Directions for this task: Begin with the line holding "margin-left: none ->" and end with the last line of the records below. Set down exactly those lines and leave out every picture.

Dataset records:
··········
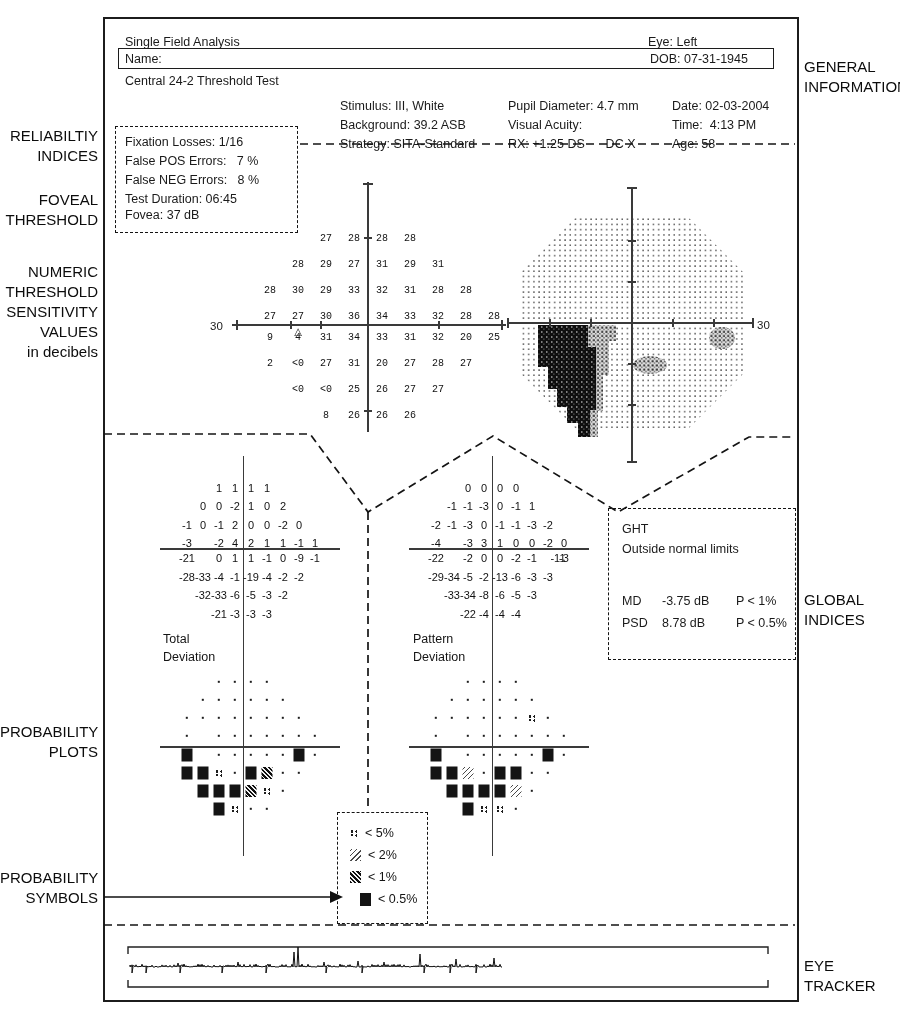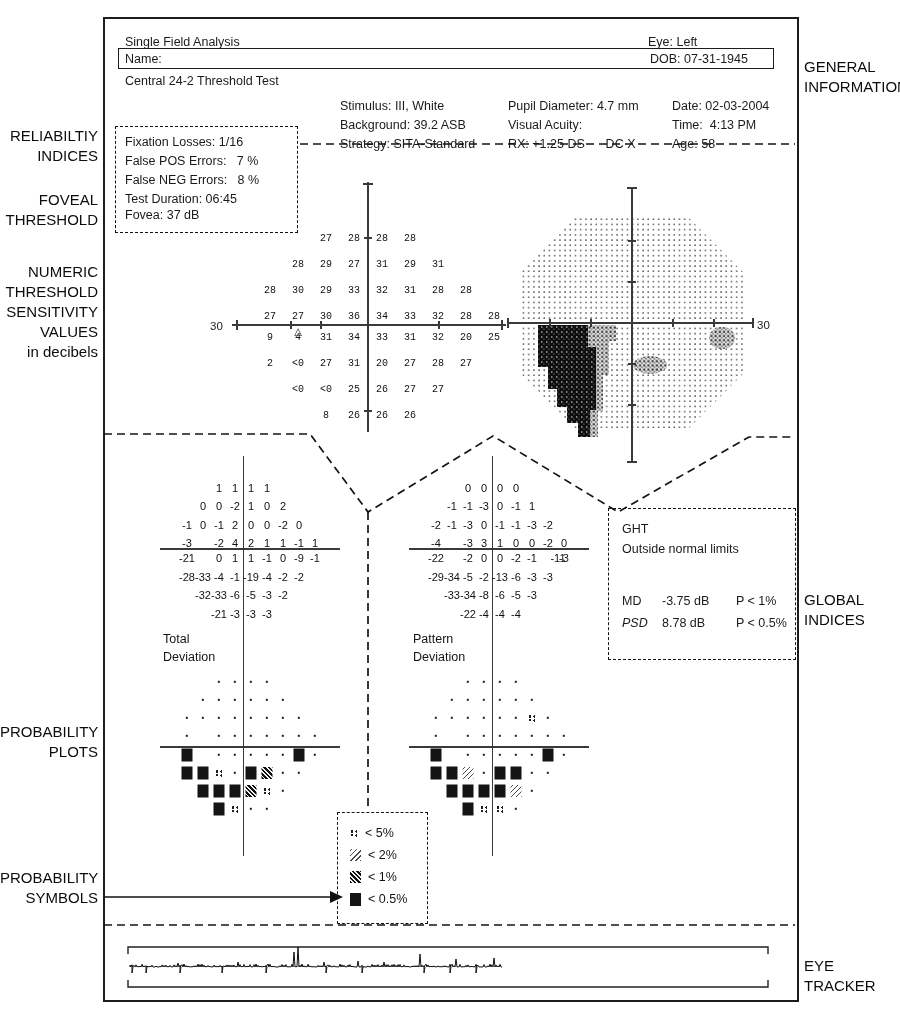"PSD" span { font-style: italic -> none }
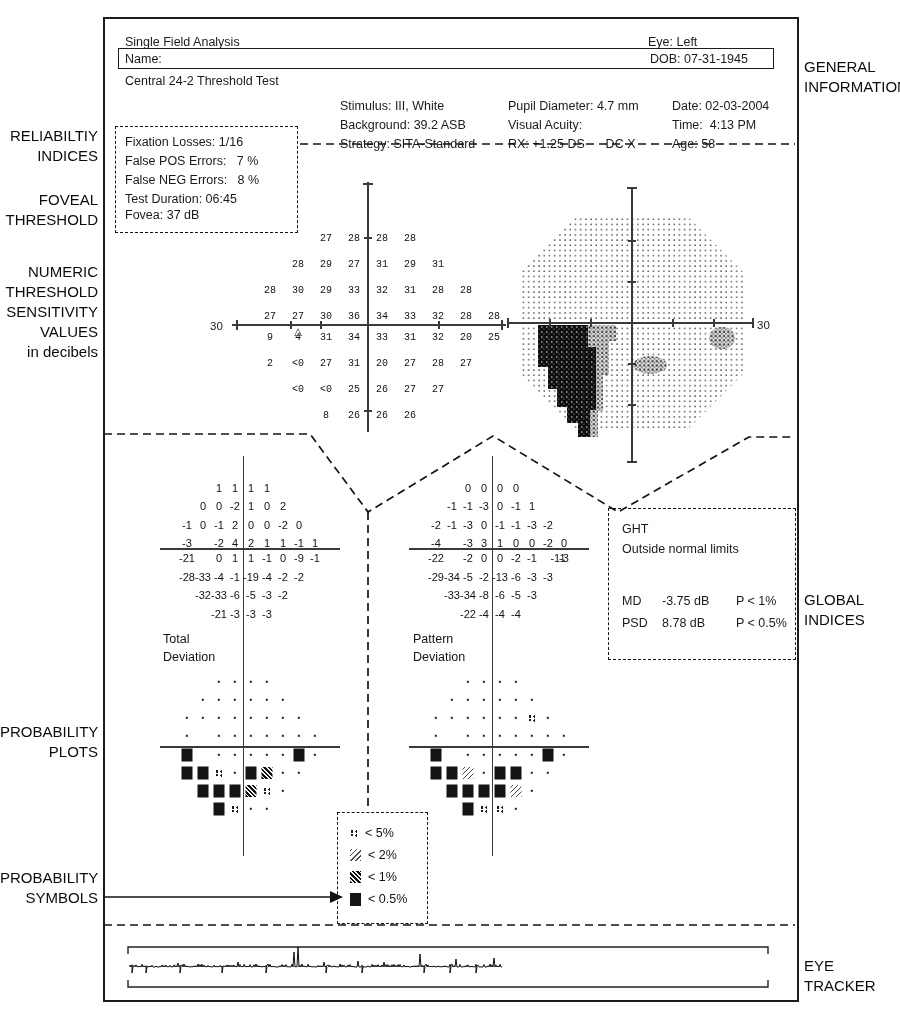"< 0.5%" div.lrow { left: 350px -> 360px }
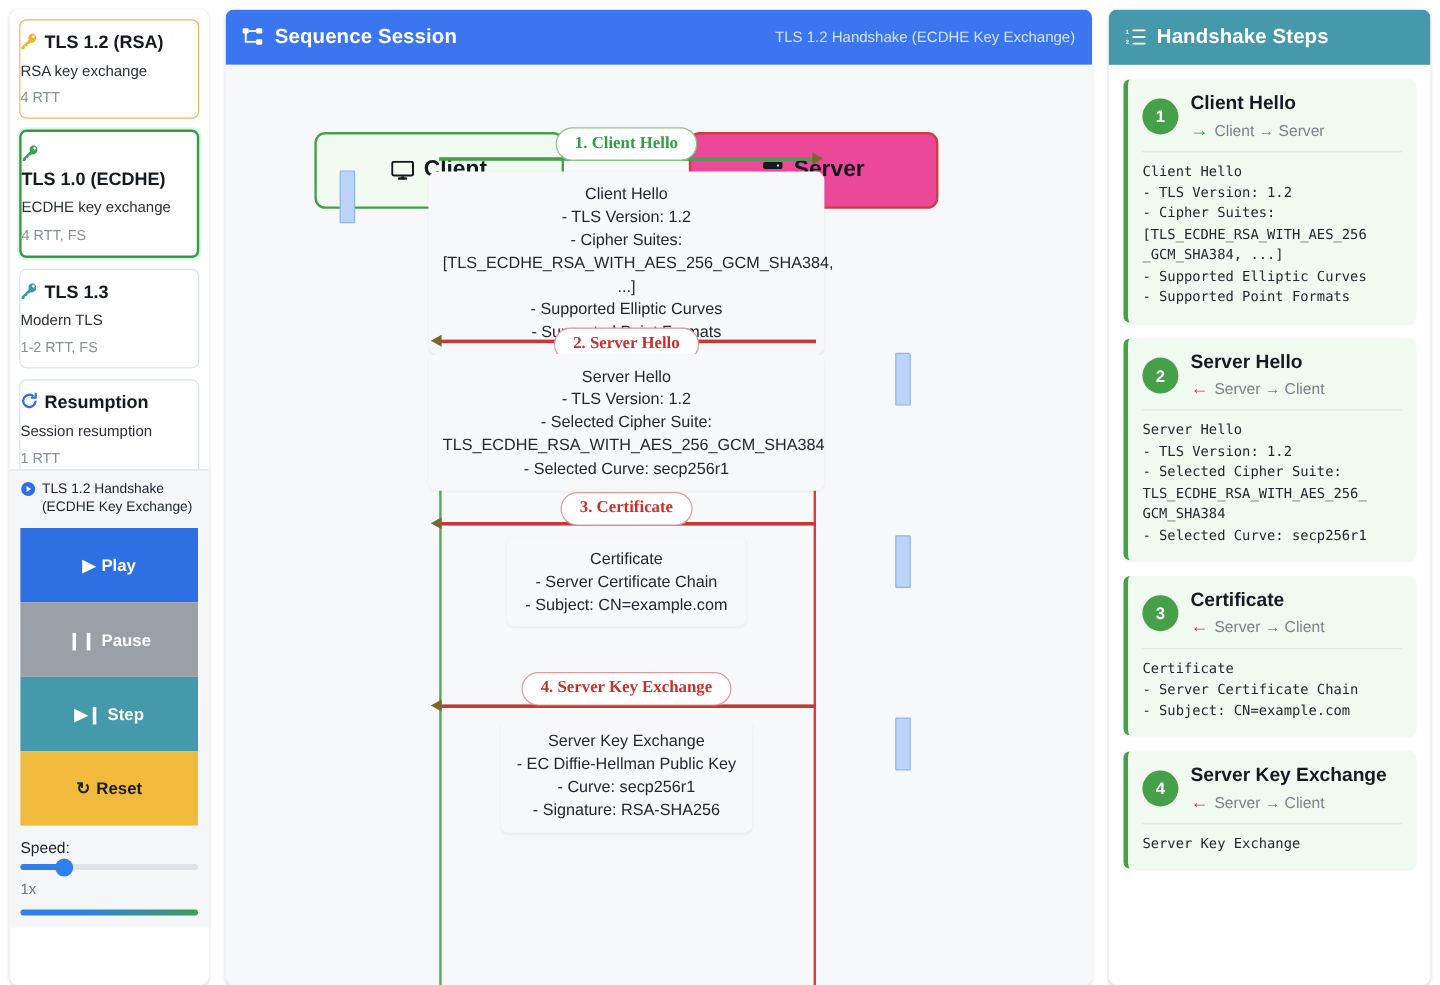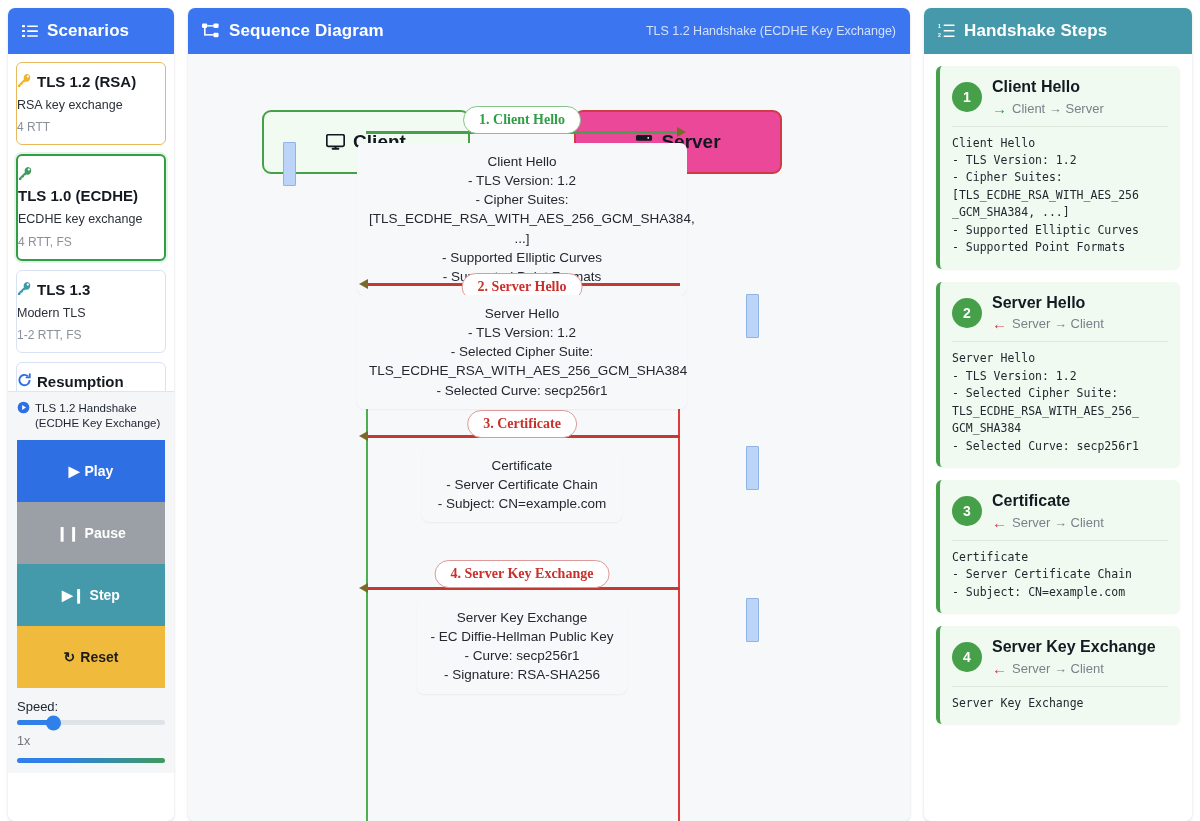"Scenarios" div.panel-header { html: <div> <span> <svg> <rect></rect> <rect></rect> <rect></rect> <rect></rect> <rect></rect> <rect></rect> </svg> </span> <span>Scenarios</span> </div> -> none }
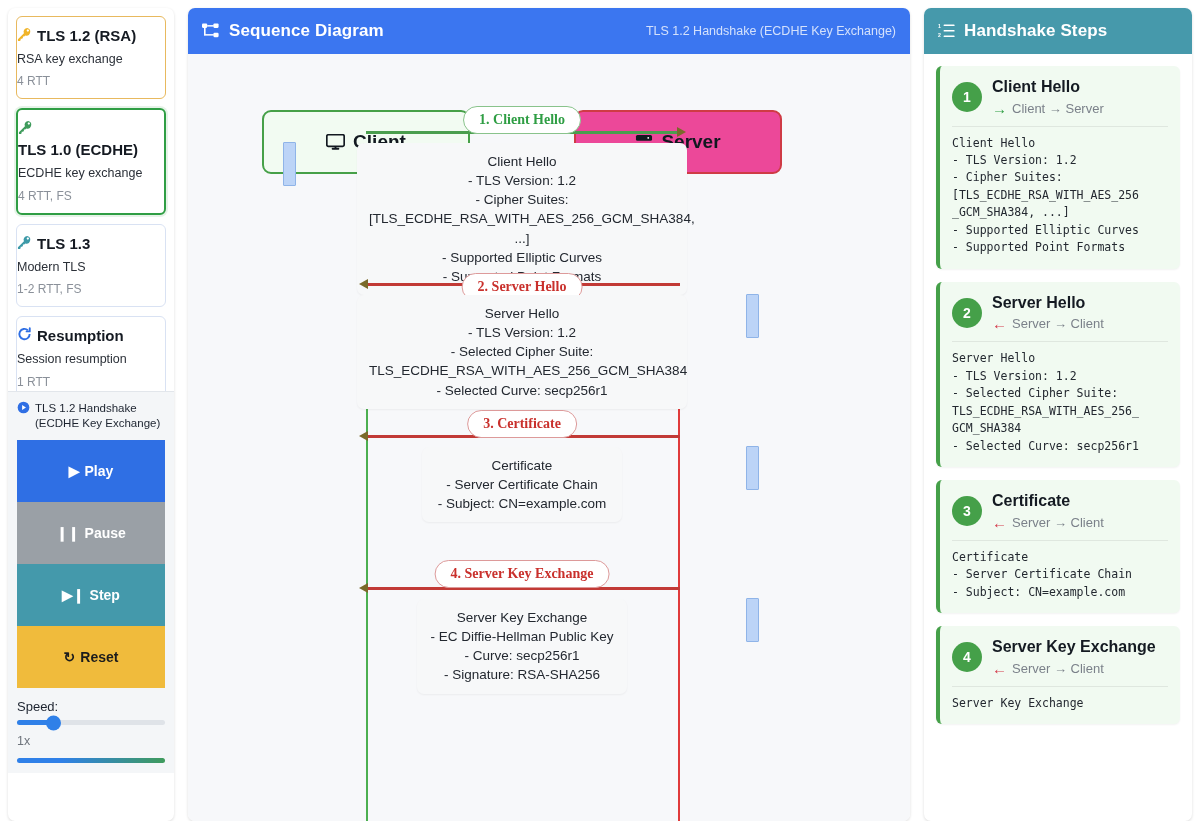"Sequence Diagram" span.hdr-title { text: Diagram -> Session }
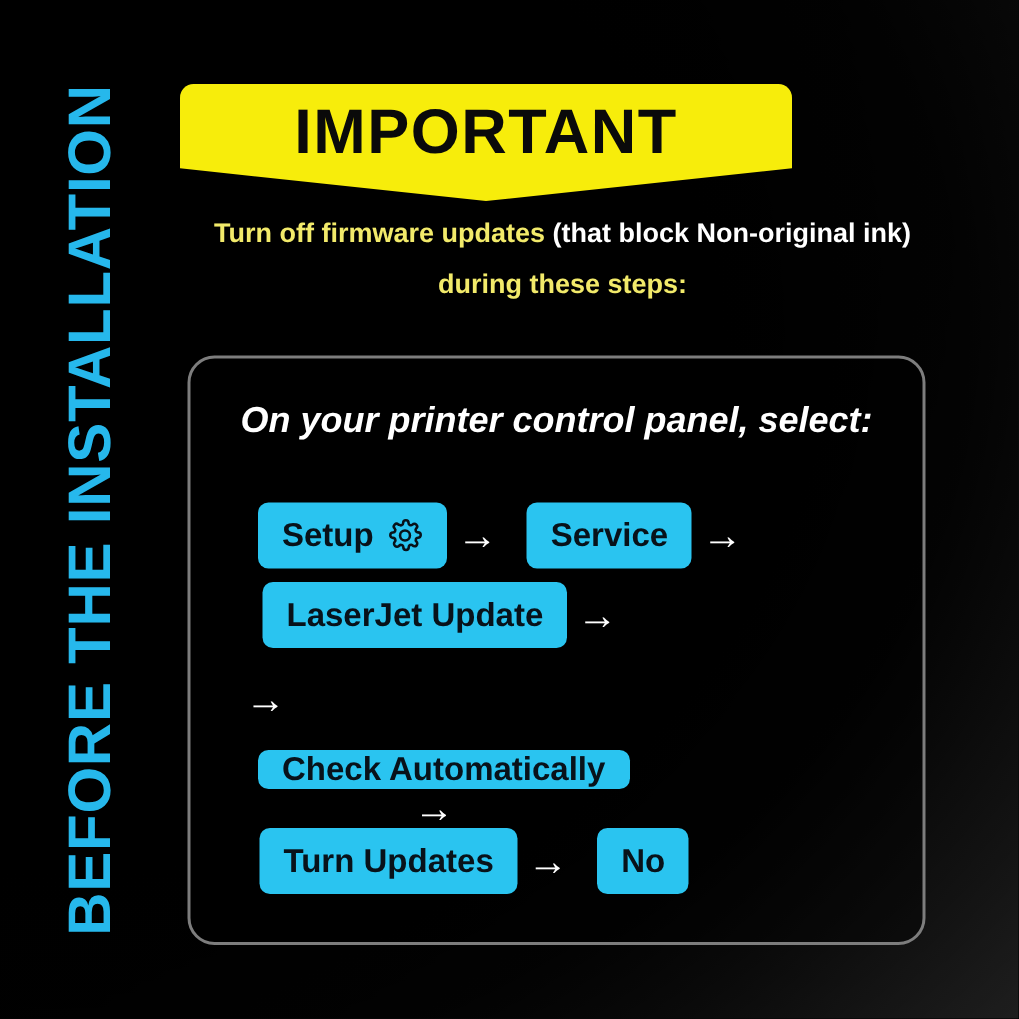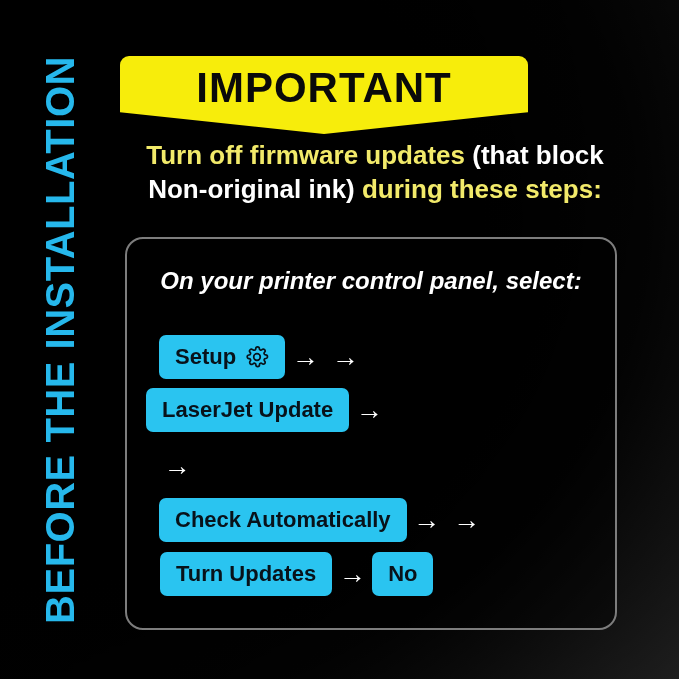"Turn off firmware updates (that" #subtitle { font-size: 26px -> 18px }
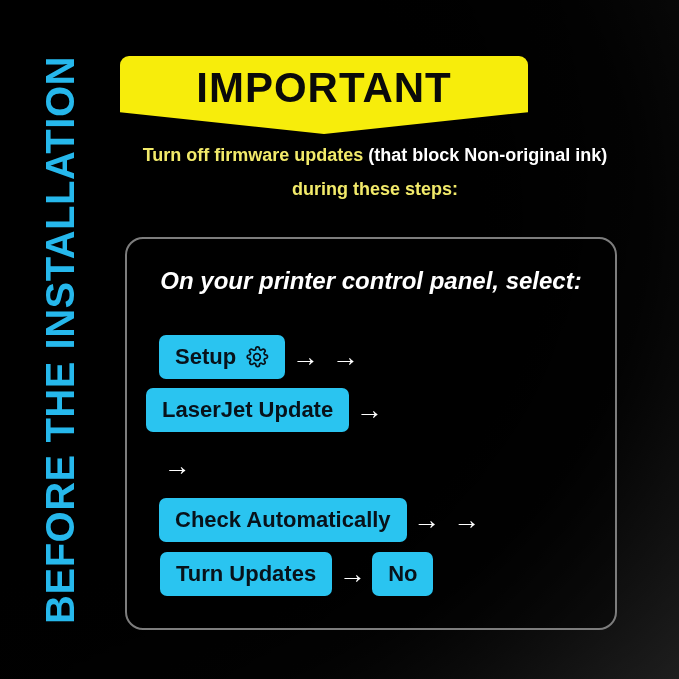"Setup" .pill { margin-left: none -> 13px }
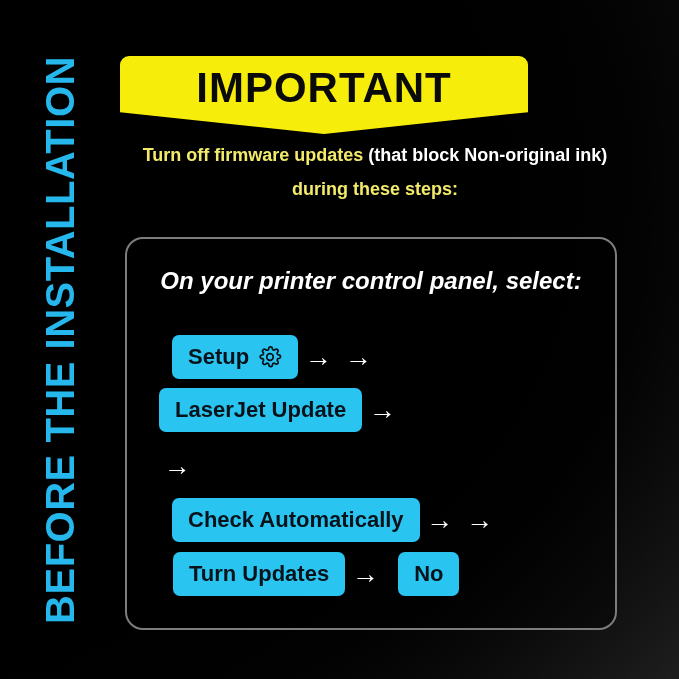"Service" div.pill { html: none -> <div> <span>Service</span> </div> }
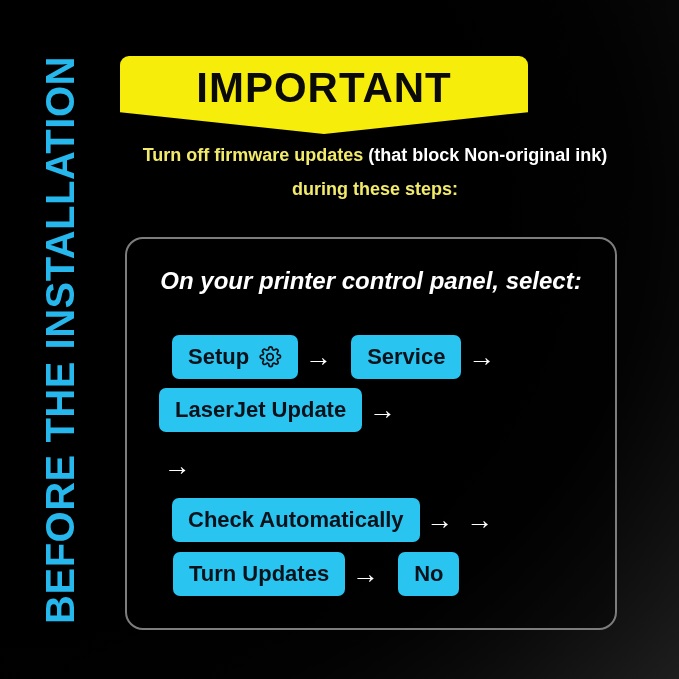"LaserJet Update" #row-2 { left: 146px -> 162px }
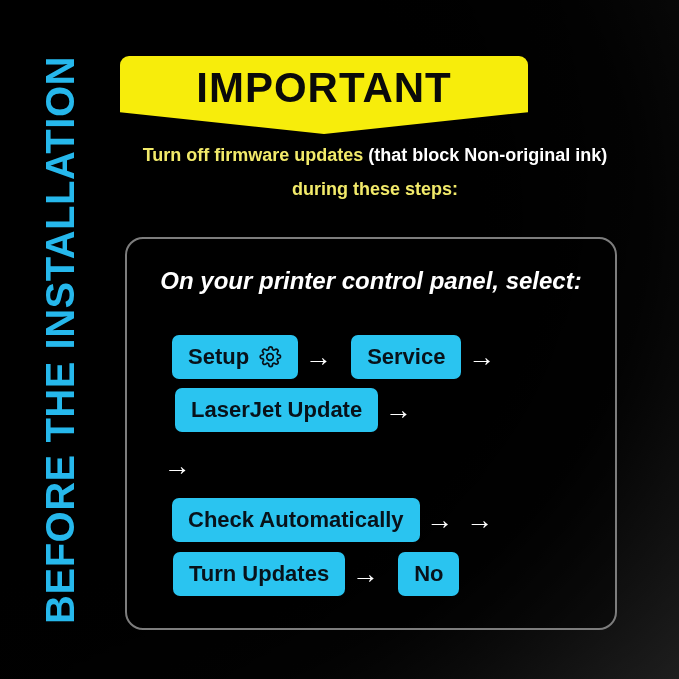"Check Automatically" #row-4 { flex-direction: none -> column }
··········
Expected answer:
"Setup" .pill { margin-left: none -> 13px }
"Service" div.pill { html: none -> <div> <span>Service</span> </div> }
"LaserJet Update" #row-2 { left: 146px -> 162px }
"Check Automatically" #row-4 { flex-direction: none -> column }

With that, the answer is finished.